=== Begin Enclosure ===
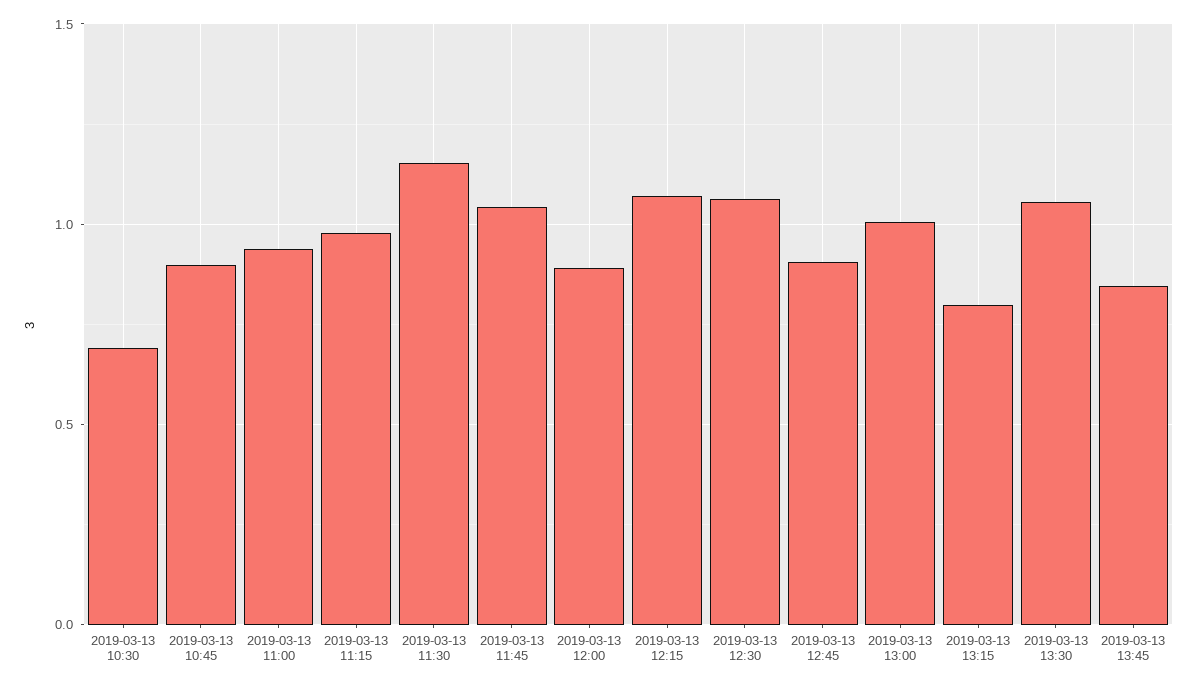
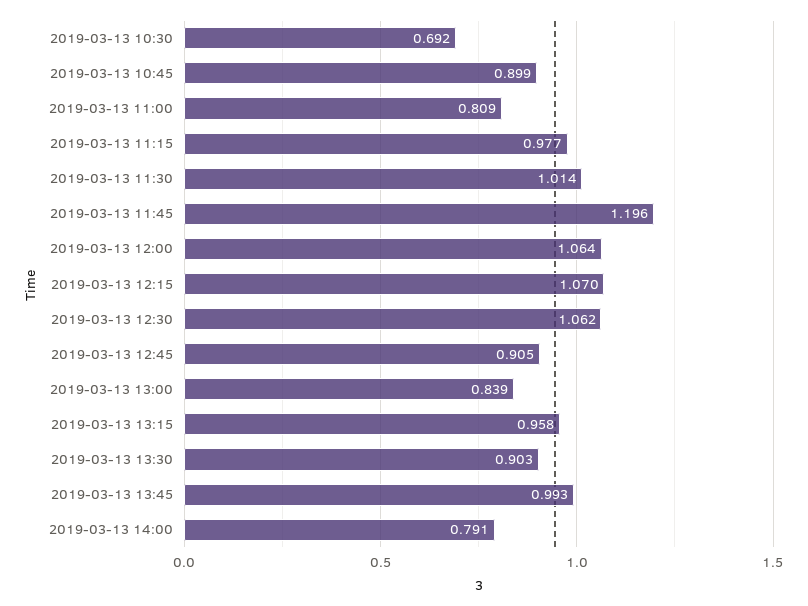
2019-03-13 11:00: 0.95 -> 0.809
2019-03-13 11:30: 1.15 -> 1.014
2019-03-13 11:45: 1.05 -> 1.196
2019-03-13 12:00: 0.9 -> 1.064
2019-03-13 13:00: 1 -> 0.839
2019-03-13 13:15: 0.8 -> 0.958
2019-03-13 13:30: 1.05 -> 0.903
2019-03-13 13:45: 0.85 -> 0.993
2019-03-13 14:00: none -> 0.791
=== End Enclosure ===
> [Exercise aim]:
Only the text of the listing should be returned, exactly and in full; no image goes into the copy.

> [Solution for this task]:
2019-03-13 11:00: 0.95 -> 0.809
2019-03-13 11:30: 1.15 -> 1.014
2019-03-13 11:45: 1.05 -> 1.196
2019-03-13 12:00: 0.9 -> 1.064
2019-03-13 13:00: 1 -> 0.839
2019-03-13 13:15: 0.8 -> 0.958
2019-03-13 13:30: 1.05 -> 0.903
2019-03-13 13:45: 0.85 -> 0.993
2019-03-13 14:00: none -> 0.791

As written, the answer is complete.